* _EXERCISE DESCRIPTION_
Give the data again word for word; drop the pictures.
-- SOURCE DATA follows --
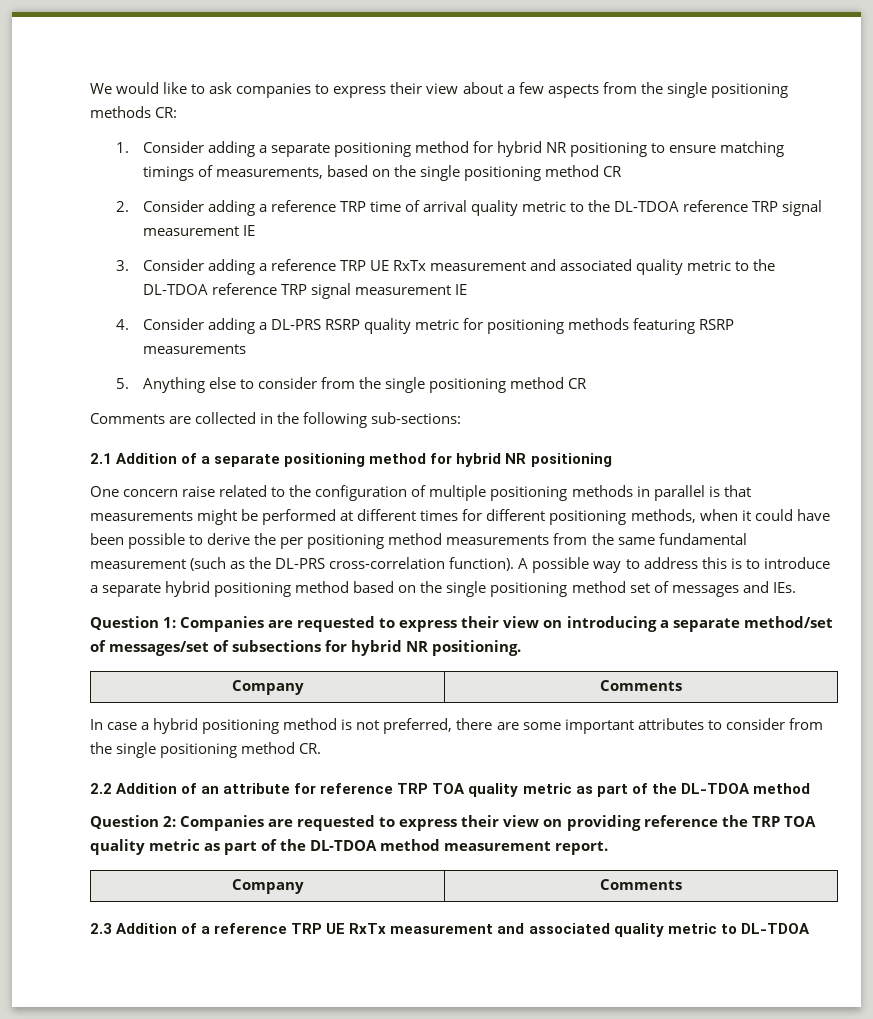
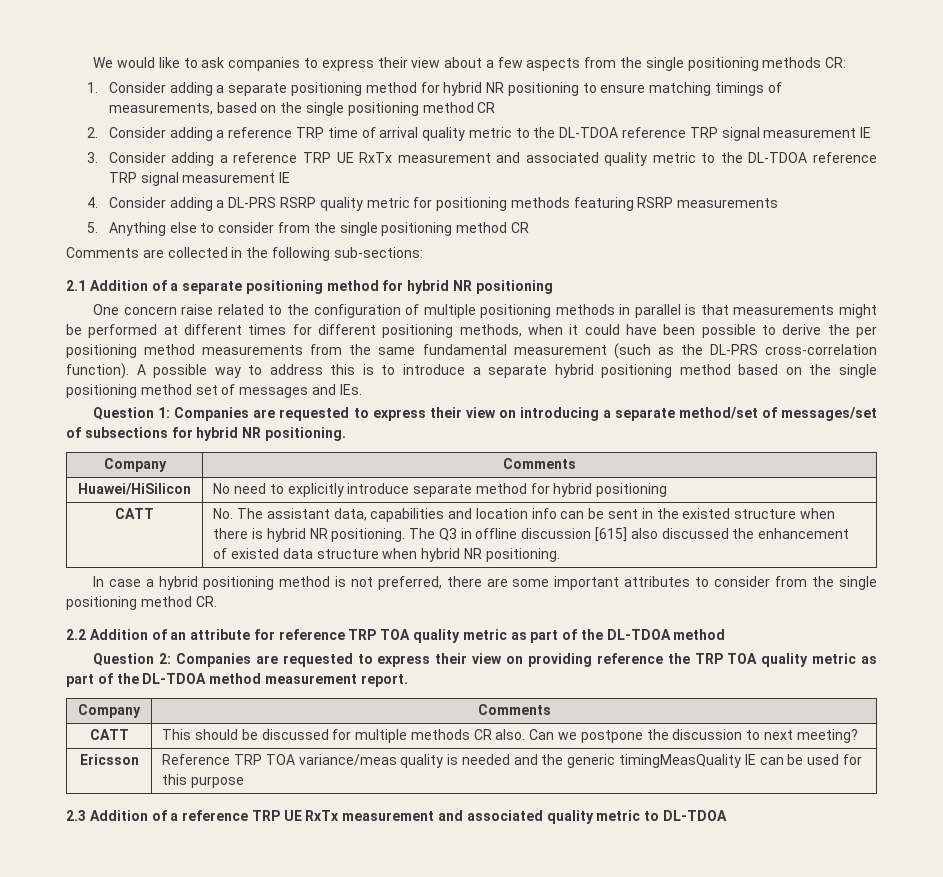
+ Huawei/HiSilicon | No need to explicitly introduce separate method for hybrid positioning
+ CATT | No. The assistant data, capabilities and location info can be sent in the existed structure when there is hybrid NR positioning. The Q3 in offline discussion [615] also discussed the enhancement of existed data structure when hybrid NR positioning.
+ CATT | This should be discussed for multiple methods CR also. Can we postpone the discussion to next meeting?
+ Ericsson | Reference TRP TOA variance/meas quality is needed and the generic timingMeasQuality IE can be used for this purpose

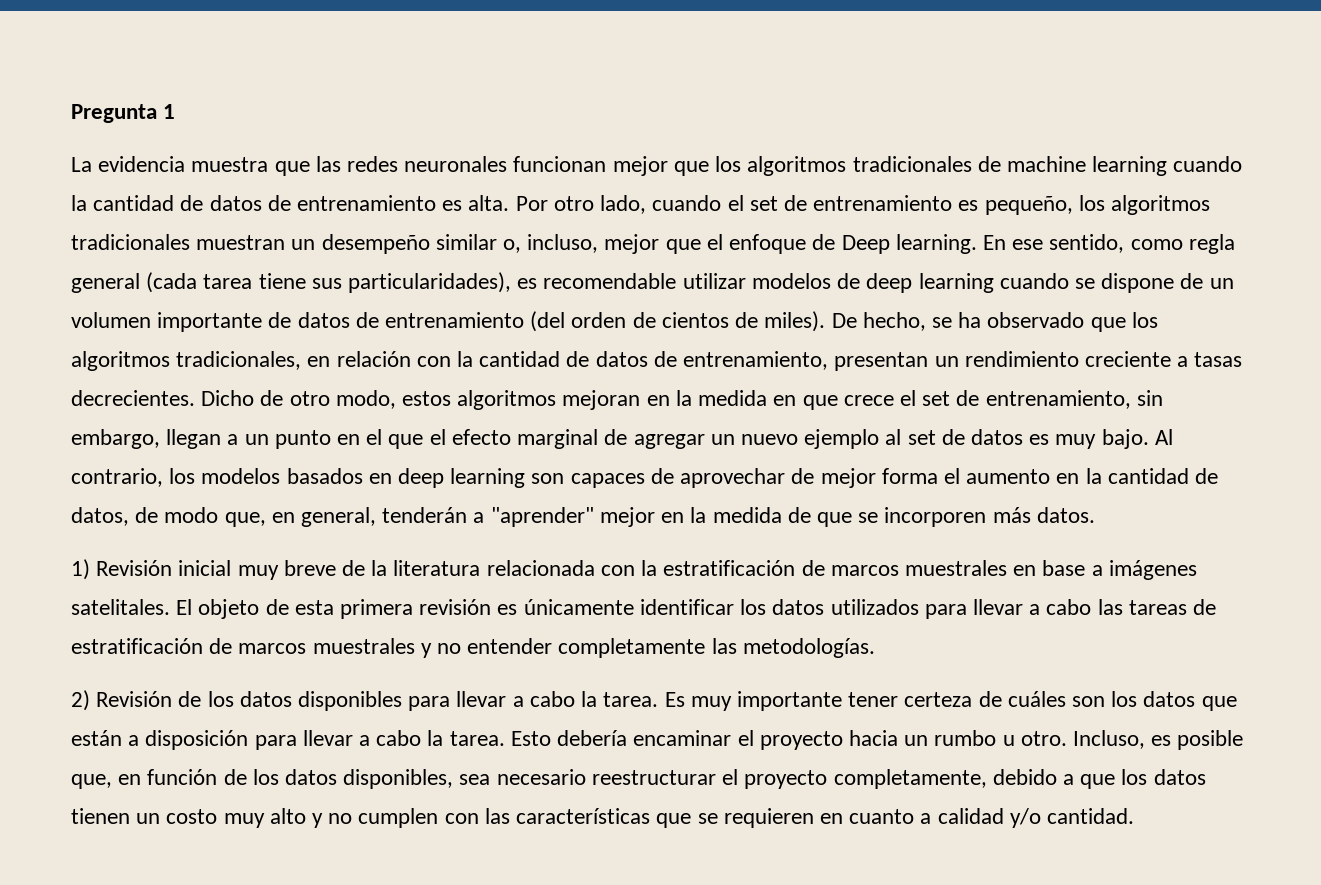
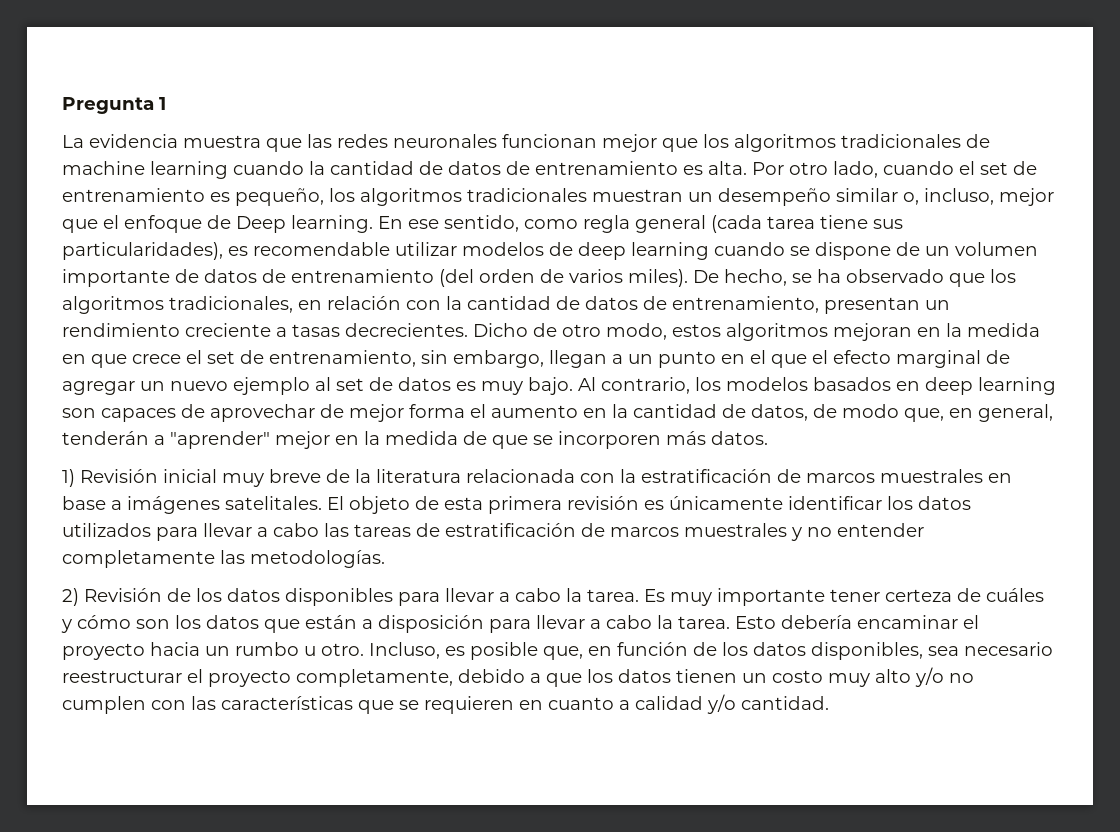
- En ese sentido, como regla general (cada tarea tiene sus particularidades), es recomendable utilizar modelos de deep learning cuando se dispone de un volumen importante de datos de entrenamiento (del orden de cientos de miles).
+ En ese sentido, como regla general (cada tarea tiene sus particularidades), es recomendable utilizar modelos de deep learning cuando se dispone de un volumen importante de datos de entrenamiento (del orden de varios miles).
- Es muy importante tener certeza de cuáles son los datos que están a disposición para llevar a cabo la tarea.
+ Es muy importante tener certeza de cuáles y cómo son los datos que están a disposición para llevar a cabo la tarea.
- Incluso, es posible que, en función de los datos disponibles, sea necesario reestructurar el proyecto completamente, debido a que los datos tienen un costo muy alto y no cumplen con las características que se requieren en cuanto a calidad y/o cantidad.
+ Incluso, es posible que, en función de los datos disponibles, sea necesario reestructurar el proyecto completamente, debido a que los datos tienen un costo muy alto y/o no cumplen con las características que se requieren en cuanto a calidad y/o cantidad.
-- SOURCE DATA concluded --
* _RESPONSE BELOW_
+ Huawei/HiSilicon | No need to explicitly introduce separate method for hybrid positioning
+ CATT | No. The assistant data, capabilities and location info can be sent in the existed structure when there is hybrid NR positioning. The Q3 in offline discussion [615] also discussed the enhancement of existed data structure when hybrid NR positioning.
+ CATT | This should be discussed for multiple methods CR also. Can we postpone the discussion to next meeting?
+ Ericsson | Reference TRP TOA variance/meas quality is needed and the generic timingMeasQuality IE can be used for this purpose

- En ese sentido, como regla general (cada tarea tiene sus particularidades), es recomendable utilizar modelos de deep learning cuando se dispone de un volumen importante de datos de entrenamiento (del orden de cientos de miles).
+ En ese sentido, como regla general (cada tarea tiene sus particularidades), es recomendable utilizar modelos de deep learning cuando se dispone de un volumen importante de datos de entrenamiento (del orden de varios miles).
- Es muy importante tener certeza de cuáles son los datos que están a disposición para llevar a cabo la tarea.
+ Es muy importante tener certeza de cuáles y cómo son los datos que están a disposición para llevar a cabo la tarea.
- Incluso, es posible que, en función de los datos disponibles, sea necesario reestructurar el proyecto completamente, debido a que los datos tienen un costo muy alto y no cumplen con las características que se requieren en cuanto a calidad y/o cantidad.
+ Incluso, es posible que, en función de los datos disponibles, sea necesario reestructurar el proyecto completamente, debido a que los datos tienen un costo muy alto y/o no cumplen con las características que se requieren en cuanto a calidad y/o cantidad.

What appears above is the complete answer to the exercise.